■ Directions for this task ■
In your transcription, keep every record exact and leave out the pictures.

++++

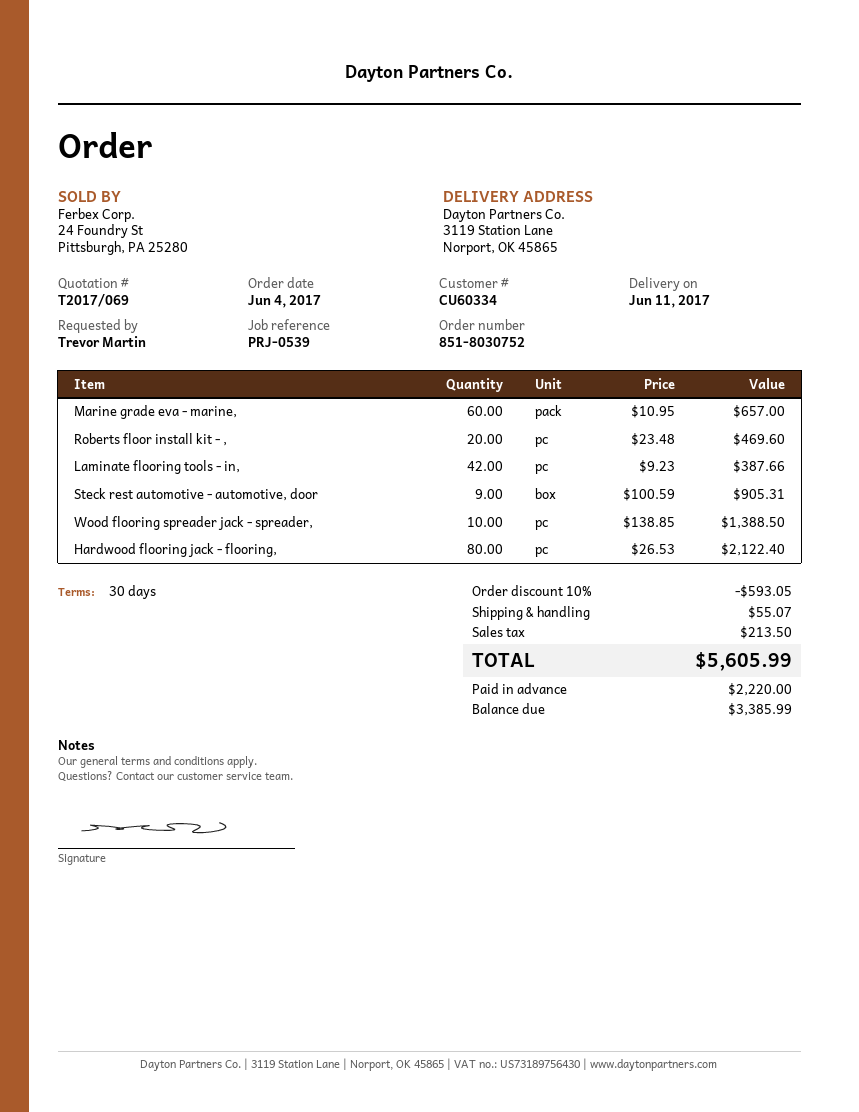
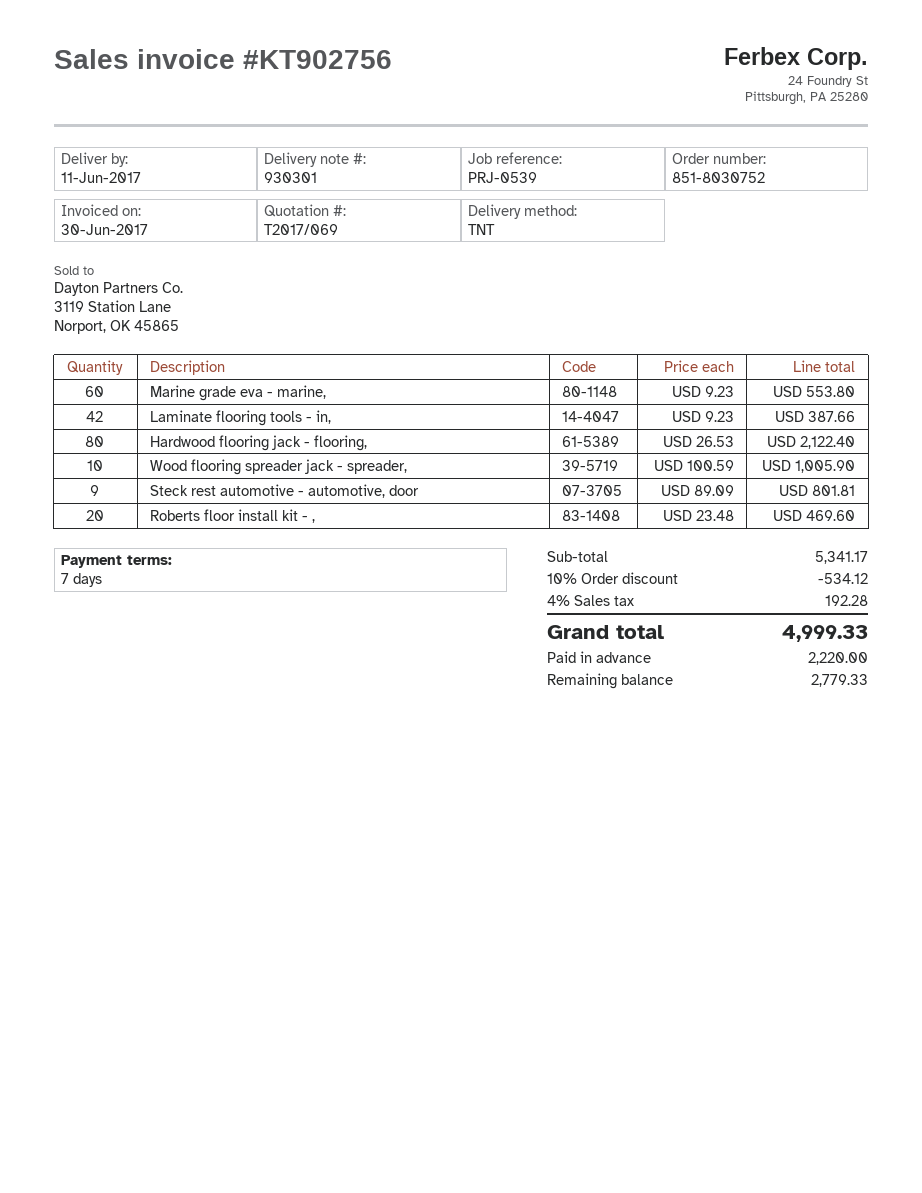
payment terms: 30 days -> 7 days
Marine grade eva - marine,: 60 x 10.95 = 657.00 -> 60 x 9.23 = 553.80
Steck rest automotive - automotive, door: 9 x 100.59 = 905.31 -> 9 x 89.09 = 801.81
Wood flooring spreader jack - spreader,: 10 x 138.85 = 1388.50 -> 10 x 100.59 = 1005.90
discount: 10% = 593.05 -> 10% = 534.12
shipping: 55.07 -> none
tax: 213.50 -> 192.28
total: 5605.99 -> 4999.33
balance: 3385.99 -> 2779.33

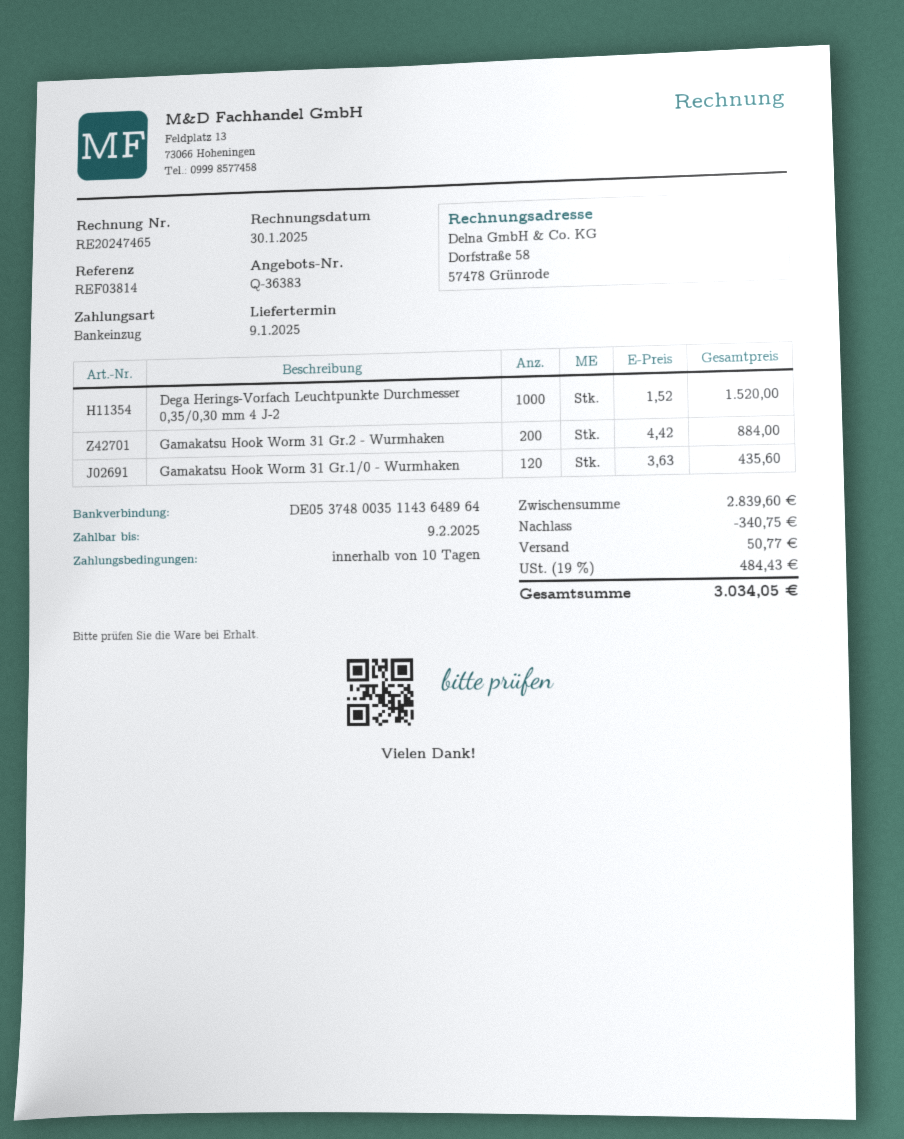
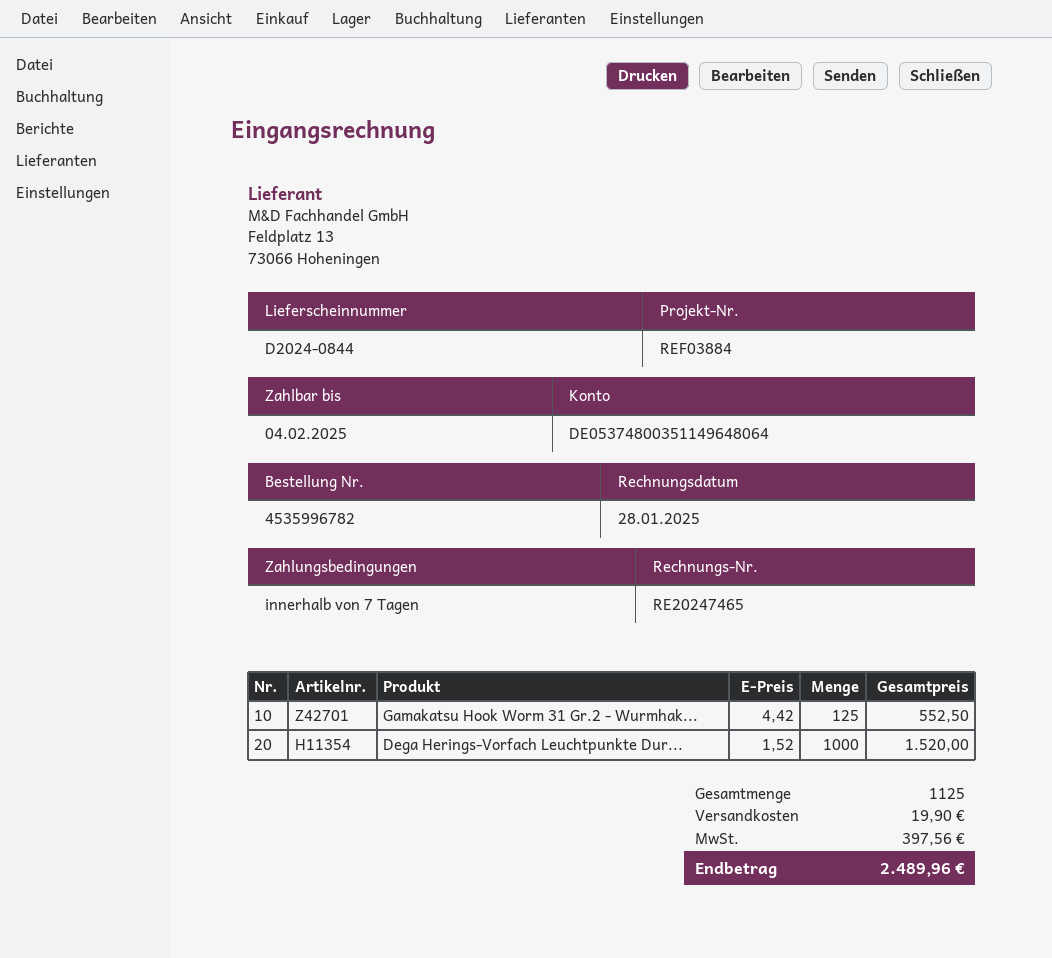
invoice date: 2025-01-30 -> 2025-01-28
payment terms: 10 days -> 7 days
due date: 2025-02-09 -> 2025-02-04
reference: REF03814 -> REF03884
bank account: DE05374800351143648964 -> DE05374800351149648064
Gamakatsu Hook Worm 31 Gr.2 - Wurmhaken: 200 x 4.42 = 884.00 -> 125 x 4.42 = 552.50
Gamakatsu Hook Worm 31 Gr.1/0 - Wurmhaken: 120 x 3.63 = 435.60 -> none
discount: 340.75 -> none
shipping: 50.77 -> 19.90
tax: 484.43 -> 397.56
total: 3034.05 -> 2489.96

++++

■ Exercise response ■
payment terms: 30 days -> 7 days
Marine grade eva - marine,: 60 x 10.95 = 657.00 -> 60 x 9.23 = 553.80
Steck rest automotive - automotive, door: 9 x 100.59 = 905.31 -> 9 x 89.09 = 801.81
Wood flooring spreader jack - spreader,: 10 x 138.85 = 1388.50 -> 10 x 100.59 = 1005.90
discount: 10% = 593.05 -> 10% = 534.12
shipping: 55.07 -> none
tax: 213.50 -> 192.28
total: 5605.99 -> 4999.33
balance: 3385.99 -> 2779.33

invoice date: 2025-01-30 -> 2025-01-28
payment terms: 10 days -> 7 days
due date: 2025-02-09 -> 2025-02-04
reference: REF03814 -> REF03884
bank account: DE05374800351143648964 -> DE05374800351149648064
Gamakatsu Hook Worm 31 Gr.2 - Wurmhaken: 200 x 4.42 = 884.00 -> 125 x 4.42 = 552.50
Gamakatsu Hook Worm 31 Gr.1/0 - Wurmhaken: 120 x 3.63 = 435.60 -> none
discount: 340.75 -> none
shipping: 50.77 -> 19.90
tax: 484.43 -> 397.56
total: 3034.05 -> 2489.96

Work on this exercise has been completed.